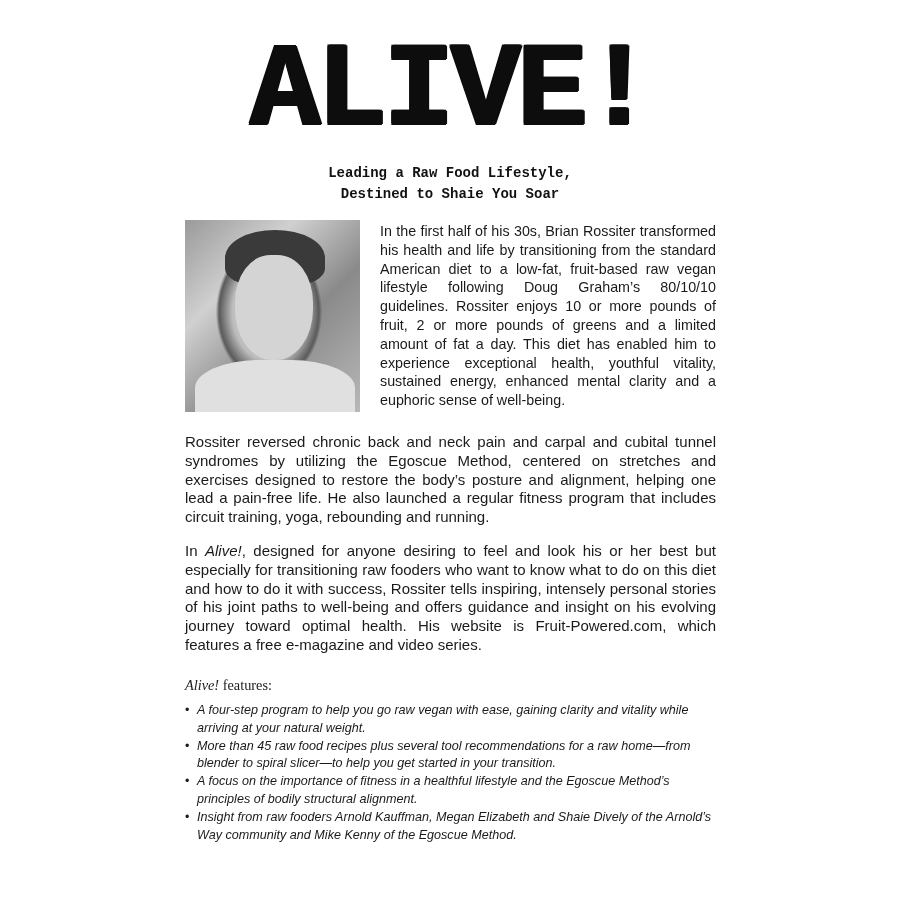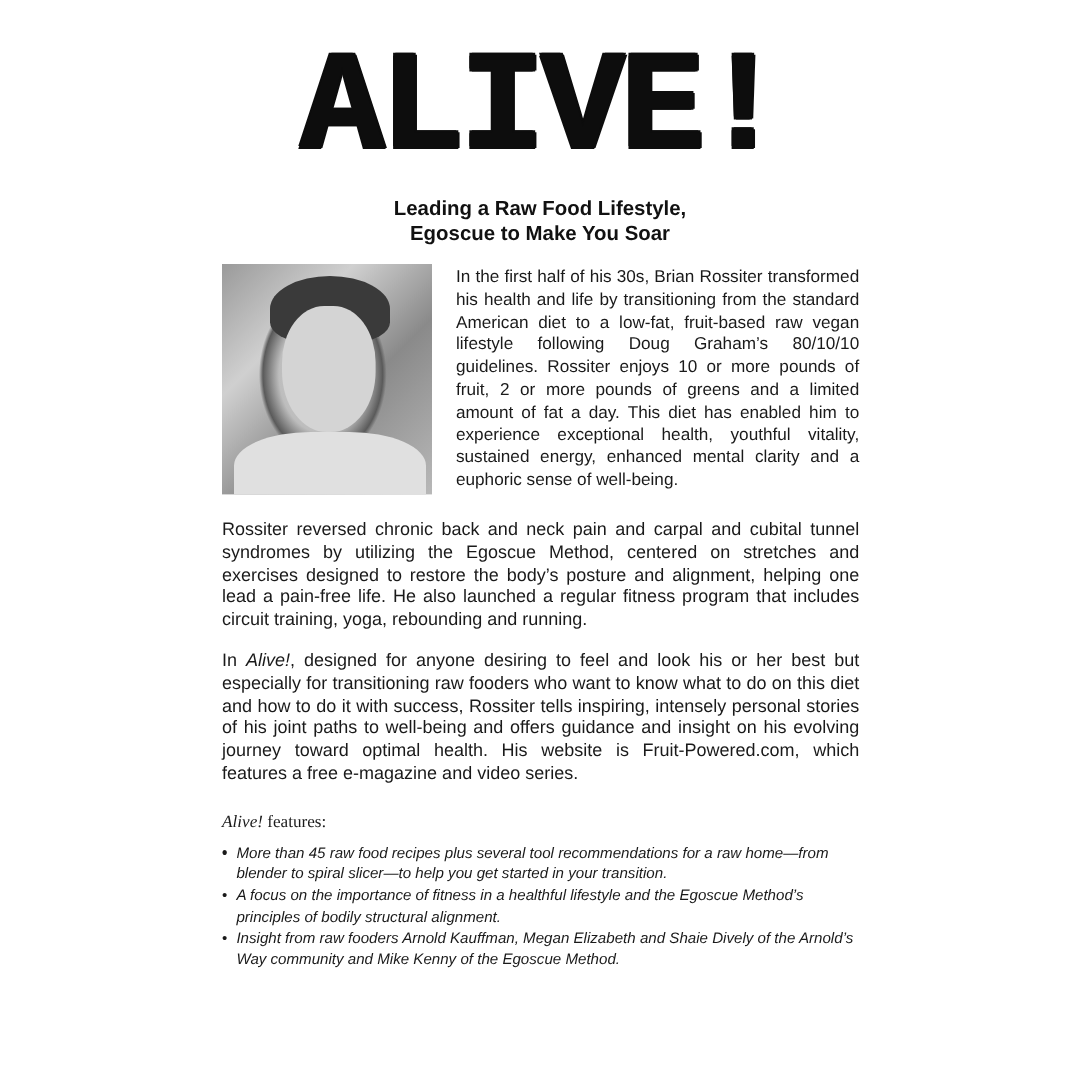--- a/index.html
+++ b/index.html
@@ -10,7 +10,7 @@
            letter-spacing:-4px; line-height:130px; color:#0d0d0d;
            text-shadow: 1px 1px 0 #0d0d0d, -1px 1px 0 #0d0d0d, 1px -1px 0 #0d0d0d, -1px -1px 0 #0d0d0d, 2px 0 0 #0d0d0d; }
   .subtitle { position:absolute; left:0; top:163px; width:900px; text-align:center;
-              font-family:Liberation Sans, sans-serif; font-weight:bold; font-size:17px;
+              font-family:Liberation Mono, monospace; font-weight:bold; font-size:14px;
               line-height:21px; color:#111; }
   .photo { position:absolute; left:185px; top:220px; width:175px; height:192px;
            background: radial-gradient(ellipse 38% 46% at 48% 48%, #d8d8d8 0%, #bdbdbd 55%, #5a5a5a 75%, transparent 80%),

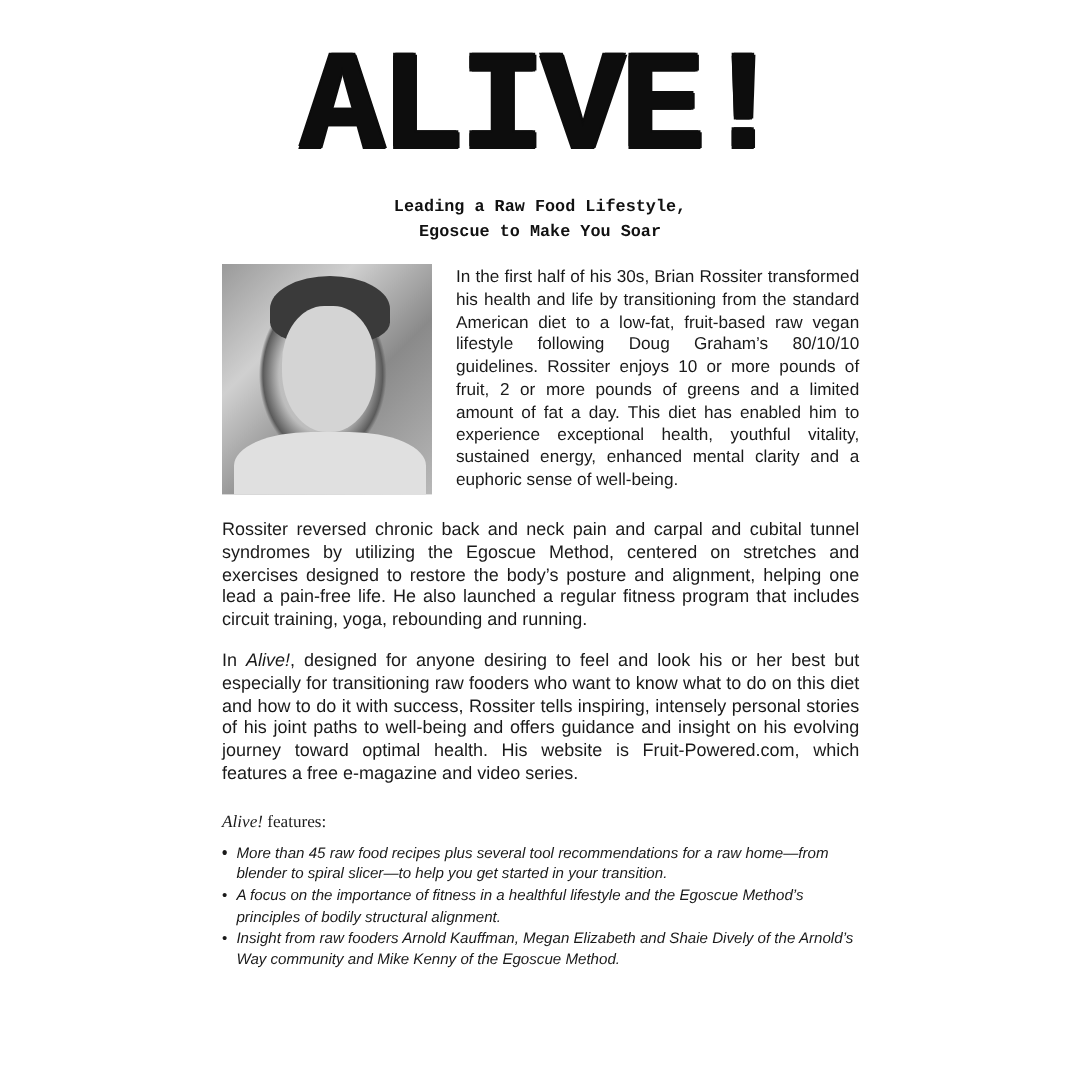--- a/index.html
+++ b/index.html
@@ -39,7 +39,7 @@
 <div class="title">ALIVE!</div>
 <div class="subtitle">
   <div>Leading a Raw Food Lifestyle,</div>
-  <div>Egoscue to Make You Soar</div>
+  <div>Destined to Shaie You Soar</div>
 </div>
 
 <div class="photo" aria-label="Black and white portrait of Brian Rossiter smiling">

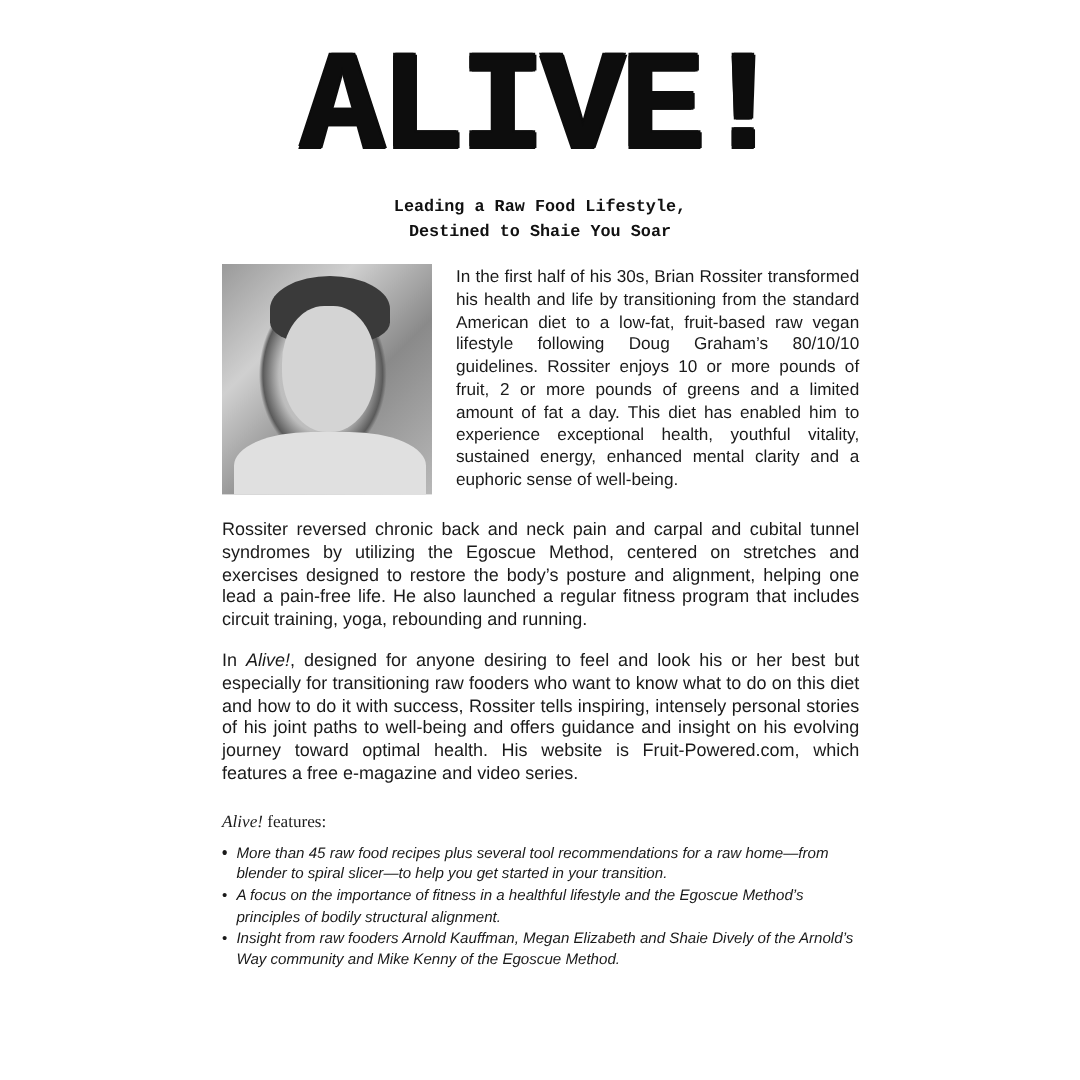--- a/index.html
+++ b/index.html
@@ -57,7 +57,7 @@
 <div class="feat-head"><i>Alive!</i><span> features:</span></div>
 
 <ul class="feat-list">
-  <li><span class="bullet">•</span></li>
+  <li><span class="bullet">•</span><span>A four-step program to help you go raw vegan with ease, gaining clarity and vitality while arriving at your natural weight.</span></li>
   <li><span class="bullet">•</span><span>More than 45 raw food recipes plus several tool recommendations for a raw home—from blender to spiral slicer—to help you get started in your transition.</span></li>
   <li><span class="bullet">•</span><span>A focus on the importance of fitness in a healthful lifestyle and the Egoscue Method’s principles of bodily structural alignment.</span></li>
   <li><span class="bullet">•</span><span>Insight from raw fooders Arnold Kauffman, Megan Elizabeth and Shaie Dively of the Arnold’s Way community and Mike Kenny of the Egoscue Method.</span></li>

■ THE PROBLEM
Copy the records above from the first line through the line containing "text-shadow: 1px 1px", both included, and leave out any pictures.

■ TASK SOLUTION
--- a/index.html
+++ b/index.html
@@ -10,7 +10,7 @@
            letter-spacing:-4px; line-height:130px; color:#0d0d0d;
            text-shadow: 1px 1px 0 #0d0d0d, -1px 1px 0 #0d0d0d, 1px -1px 0 #0d0d0d, -1px -1px 0 #0d0d0d, 2px 0 0 #0d0d0d; }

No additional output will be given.